第三の連鎖「ボラティリティコントロールによる売却」

 最近、「ボラティリティコントロール」とか「リスクパリティ」と称するポートフォリオ戦略が多くみられるようになりました。
 これは複数資産に投資するポートフォリオ運用において、資産の組み合わせを収益の振れ幅(ボラティリティ)を基準にして決定するというタイプのものです。

 ポートフォリオ全体でのボラティリティになんらかの制約を入れる戦略であるため、組入資産の価格が大きく変動しボラティリティが上昇するとポートフォリオで変動性の高くなった資産を売却しより変動性の低い資産を購入する、といった配分変更が起きます。
 また金融資産全体のボラティリティが上がれば、資産全体を満遍なく売却し現金比率を増やす場合もあります。

 ボラティリティコントロールは本来ファンドの損失を抑制するために考案されたリスク管理手法なのですが、投資家が一斉に同じ方向でリスク回避をすることによって、最近ではむしろ損失を拡大させる要因になっているという声も聞こえます。

第四の連鎖「デリバティブポジションの担保割れ」

 わかりやすくいうなら「追証」です。
 先物やスワップなどのデリバティブ取引においては、証拠金を積むことで、実際にある現金以上の持ち高を持つことが可能となります。
 その代わりにデリバティブポジションでの評価損が膨らめば追加の証拠金を入れなければなりません。

 また、証拠金を株式など金融商品の現物で差し入れている場合には、担保としている金融資産の資産価値が下落すれば追加の担保か現金を入れる必要があります。
 証拠金を追加するための現金が十分にない場合には保有資産を売却して現金を調達するか、デリバティブポジションを清算しなければならないのです。

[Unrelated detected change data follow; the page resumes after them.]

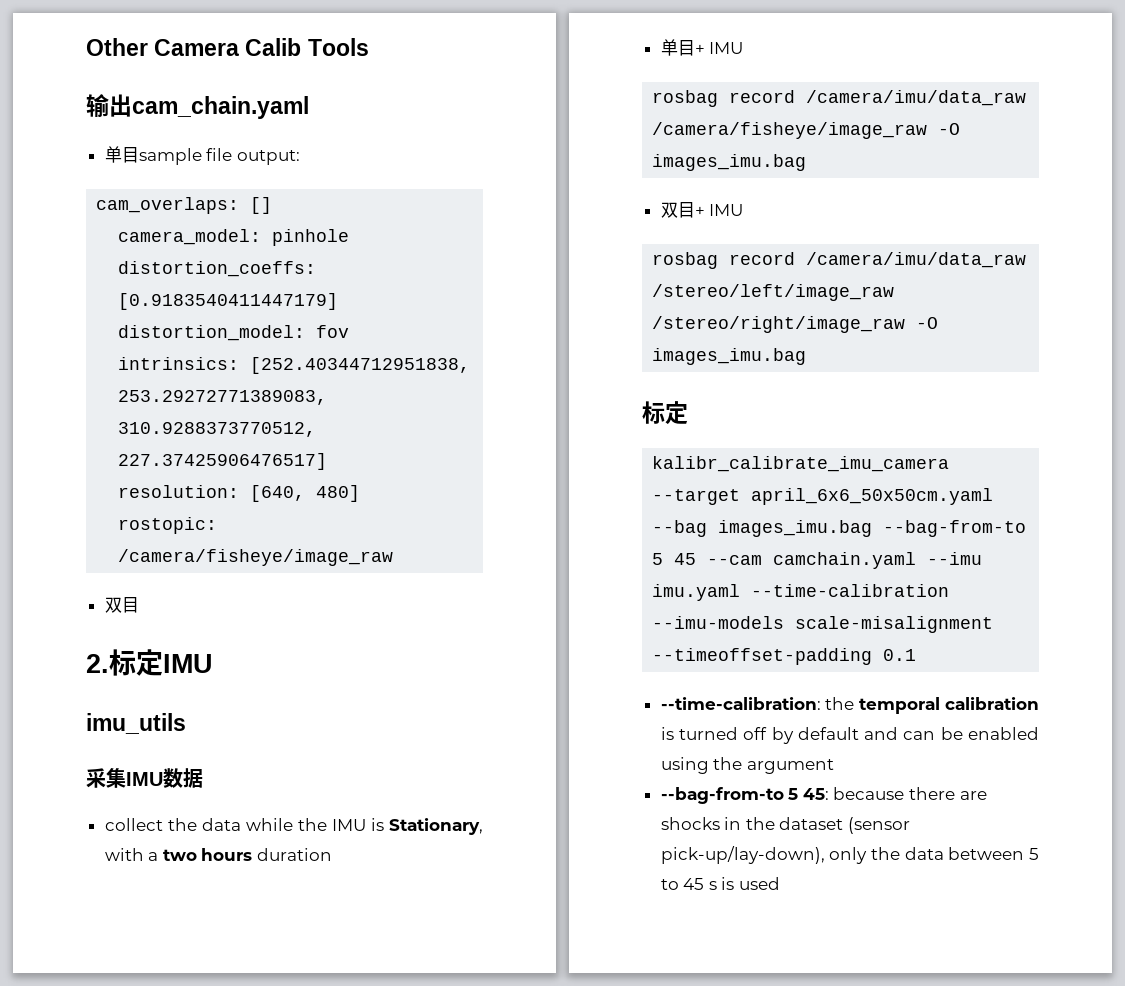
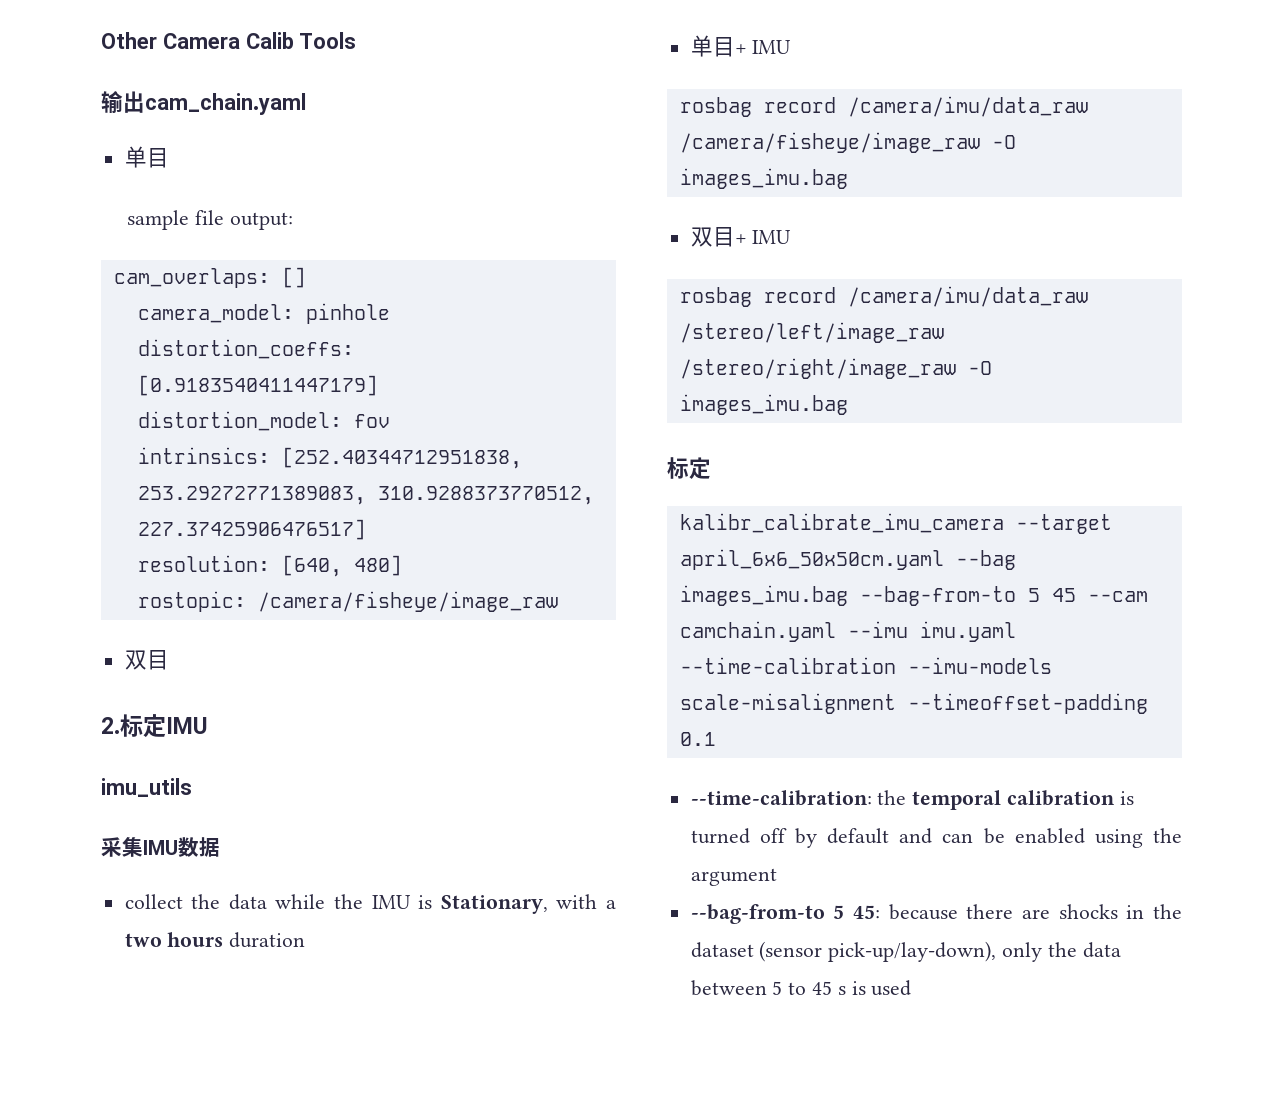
(139, 155) none -> (169, 158) //

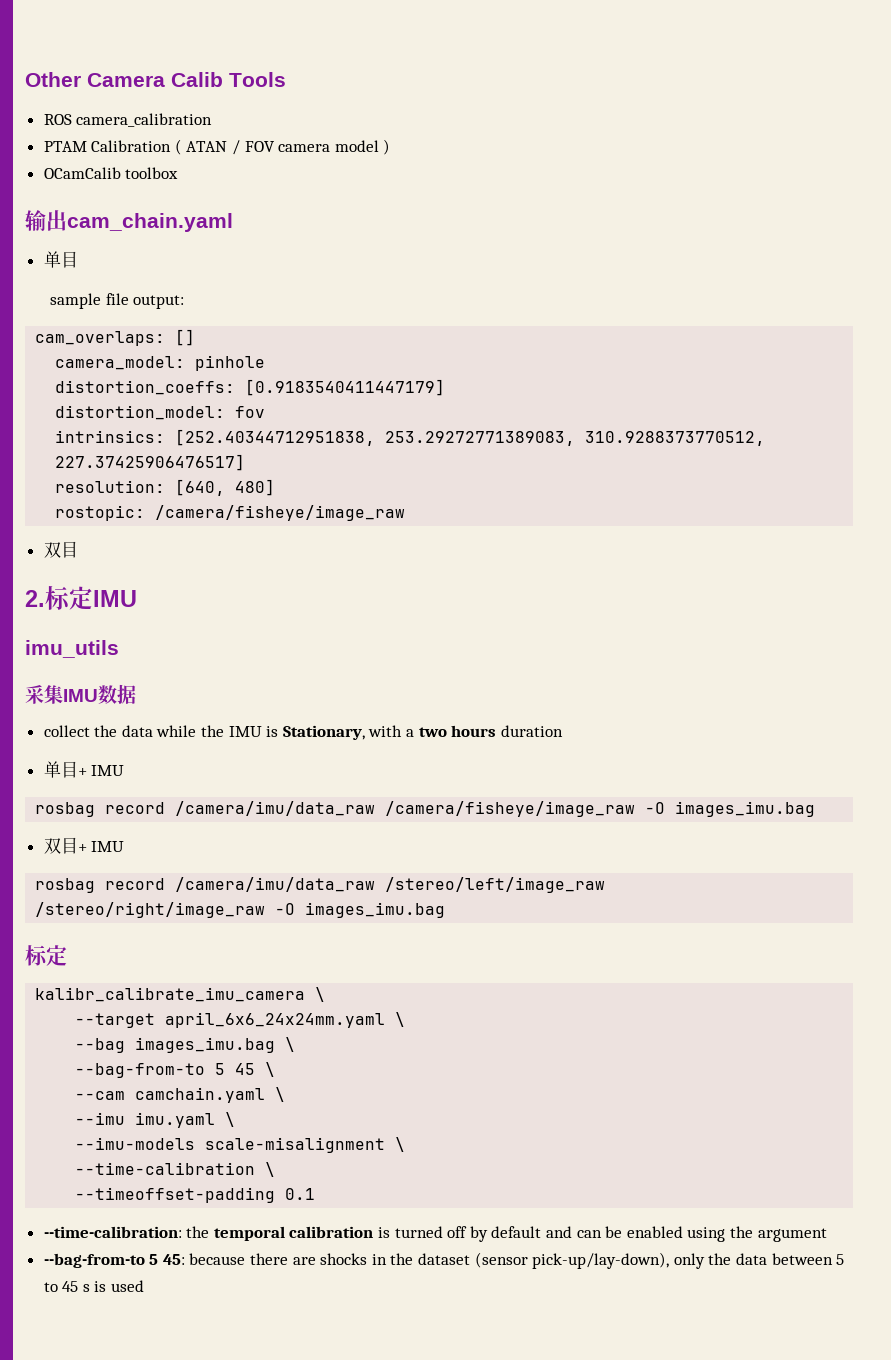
(357, 40) none -> [43,113,213,127] [43,139,391,155] [43,167,179,179] // ROS camera_calibration // PTAM Calibration ( ATAN / FOV camera model ) // OCamCalib toolbox
[1015,514,1112,534] [679,549,944,570] --target april_6x6_50x50cm.yaml -> [315,987,326,1002] [75,1012,406,1028] \ // --target april_6x6_24x24mm.yaml \ //
(848, 595) none -> [285,1037,296,1052] \ //
(1076, 595) none -> [265,1062,276,1077] \ //
(836, 631) none -> [275,1087,286,1102] \ //
[679,657,896,674] --time-calibration -> [225,1112,236,1127] \ //
(896, 703) none -> [395,1137,406,1152] [75,1162,276,1177] \ // --time-calibration \ //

 さらに、デリバティブポジションの証拠金の計算根拠は市場の変動幅によって変化します。
 市場のボラティリティが拡大するだけで必要証拠金は上昇しますし、機関投資家同士の直接取引においては、相手の信用力によっても証拠金率は変化します。
 市場の混乱が続くことで証拠金を調達するための資産売却が起きやすくなることには注意が必要です。

第五の連鎖「ファンドの清算」

 上記のような損失の連鎖が重なることで、ヘッジファンドなどの投資収益が大きく毀損を始めると、ファンドには投資家からの解約要請が集中するようになります。
 投資家からの解約に応じるためにファンドは保有資産を一律に売却せざるを得ず、解約申し込みが多くなれば最終的にはファンドを清算しなければならなくなります。

 さらに大きなファンドの清算が起きれば市場に短期的な大きな売り注文が発生することになり、その需給が他のファンドの収益を毀損させる悪循環が発生するリスクが出てきます。
 ここまでくると、市場はファンダメンタルズ(経済の基礎的条件)やバリエーション(資産の割安度)などは完全に関係のない「換金相場」となり、市場水準は「オーバーシュート」しながら下落することになります。

 損失の連鎖はある程度時間差をもって進行していきます。
 3月16日現在の金融市場が、上記の連鎖のどこまでを織り込んでいるのかについて、明確な回答はありませんが、初期の損失の連鎖からやや中盤までをスピードを伴って織り込んできたように見えます。

 ここから先の反発局面においては早計に安心することなく、その裏に隠れている損失の連鎖が起きていないかどうかを慎重に確認しながら、ゆっくりと買い場を探していくことが肝要だと考えています。